A coup sûr, ce déplacement ne fera pas date dans la glorieuse histoire de la furia bastiae des supporters du SCB. Mais pour moi, néophyte absolu en la matière (la dernière fois que j'ai mis les pieds à Furiani, j'avais quatre ou cinq ans), cet épisode marque peut être l'alpha d'une nouvelle ère.
Nous voici donc ce samedi, à 15H30 à Montparnasse, où un lieu de rendez-vous secret a été fixé. La 806 de location, drivée par Diego, se gare le long du trottoir. Monsieur B. (un accanitu de première sous ses dehors affables) en descend et se précipite au comptoir du snack ou Tony et " Paulie U Vomitu " déjeûnent d'un savoureux Panini Tomate Granola Béchamel. Nous nous engouffrons dans le monospace, direction Porte de Pantin où nous attend SonJo, qui filme notre arrivée caméra au poing. Nous sommes donc six dans la voiture : Diego, Monsieur B., Tony, Paulie et votre serviteur (l'Irlandese). Le voyage vers Lille dure moins d'une heure et demie, rapidement passée à analyser les mérites comparés des actrices de films de cul (Paulie, très classique, adore Jenna Jameson, tandis que Monsieur B. reste fidèle à Kobe Tai. Moi, ma préférée restera à jamais, la " Grande Madame ", la première d'entre toutes : Traci Lords). La conversation est rythmée, comme il se doit, des accents guerriers de " Sò elli ", " A Palatina ", " U Culombu ", et autres chants de propagande que j'aime à diffuser à fond, les fenêtres de mon studio ouvertes sur la petite cour intérieure où les voisins Gaulois subissent sans broncher ces assauts musico-politiques.

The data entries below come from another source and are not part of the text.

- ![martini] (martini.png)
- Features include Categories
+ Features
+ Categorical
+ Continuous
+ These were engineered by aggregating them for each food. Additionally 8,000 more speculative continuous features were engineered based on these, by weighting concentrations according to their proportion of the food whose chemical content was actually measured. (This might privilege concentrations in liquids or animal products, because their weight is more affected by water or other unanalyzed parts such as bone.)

Arrivés à l'hôtel des joueurs, dans la banlieue de nulle part - c'est à dire de Lille -, nous recevons des consignes du Président Nicolaï : on ne répond pas aux provocations car nous sommes attendus au tournant. Sauf en cas d'embrouille avérée, il nous est demandé de ne pas faire usage de nos armes : front, tête, poings et pieds, coudes et genoux. " S'il faut mettre des gifles, on vous le dira. Sinon, ne bougez pas ".

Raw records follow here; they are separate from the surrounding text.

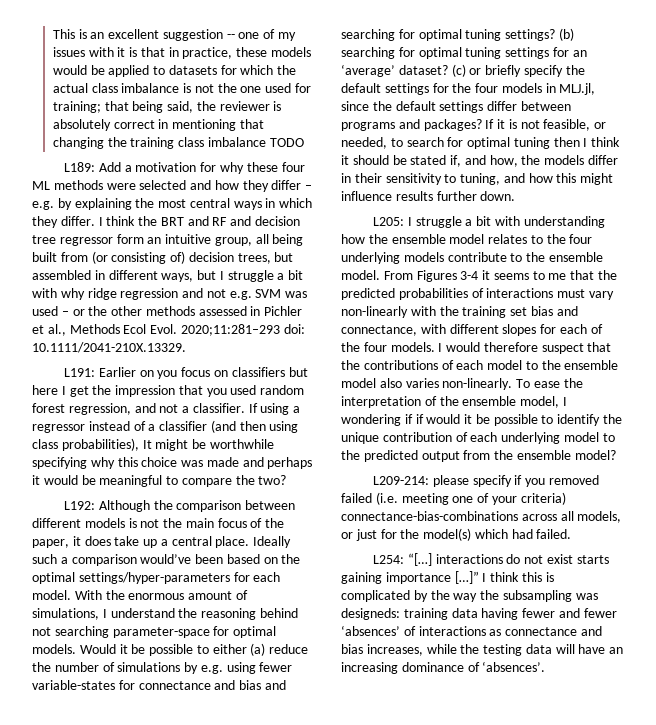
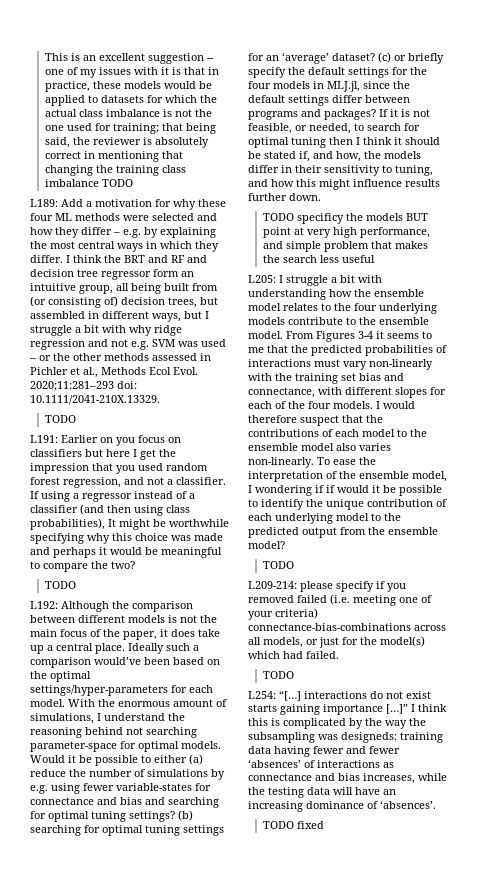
  2020;11:281–293 doi: 10.1111/2041-210X.13329.
+ TODO
  If using a regressor instead of a classifier (and then using class probabilities), It might be worthwhile specifying why this choice was made and perhaps it would be meaningful to compare the two?
+ TODO
+ TODO specificy the models BUT point at very high performance, and simple problem that makes the search less useful
  To ease the interpretation of the ensemble model, I wondering if if would it be possible to identify the unique contribution of each underlying model to the predicted output from the ensemble model?
+ TODO
  L209-214: please specify if you removed failed (i.e. meeting one of your criteria) connectance-bias-combinations across all models, or just for the model(s) which had failed.
+ TODO
+ TODO fixed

Le départ vers le stade est annoncé. Pa, la sœur de Diego, nous a rejoint. La tension monte, écharpes aux fenêtres, escortés par des motards, warning allumés, nous hurlons à la face des conducteurs lillois - d'abominables faccie d'attardés, surmontées d'improbables coupes de cheveux à la DuGuesclin - notre rage supportrice.
Arrivés au stade, nous garons d'autorité le monospace derrière le car des joueurs et pénétrons dans l'enceinte. Personne. Seuls, quelques mongos nordistes trustent les places de prolétaires derrière les cages bastiaises. Parmi eux, un pithécanthrope torse nu arbore un énorme plâtre au petit doigt de la main gauche… On dirait Jeannot Moncaillan (les Bastiais de moins de trente ans demanderont à leur père de leur raconter la vie de cette sympathique figure bastiaccia, qui remuait son doigt pansé sous les yeux de ses interlocuteurs en répétant " M'ha murzicatu u gattu… U gattu m'ha murzicatu ").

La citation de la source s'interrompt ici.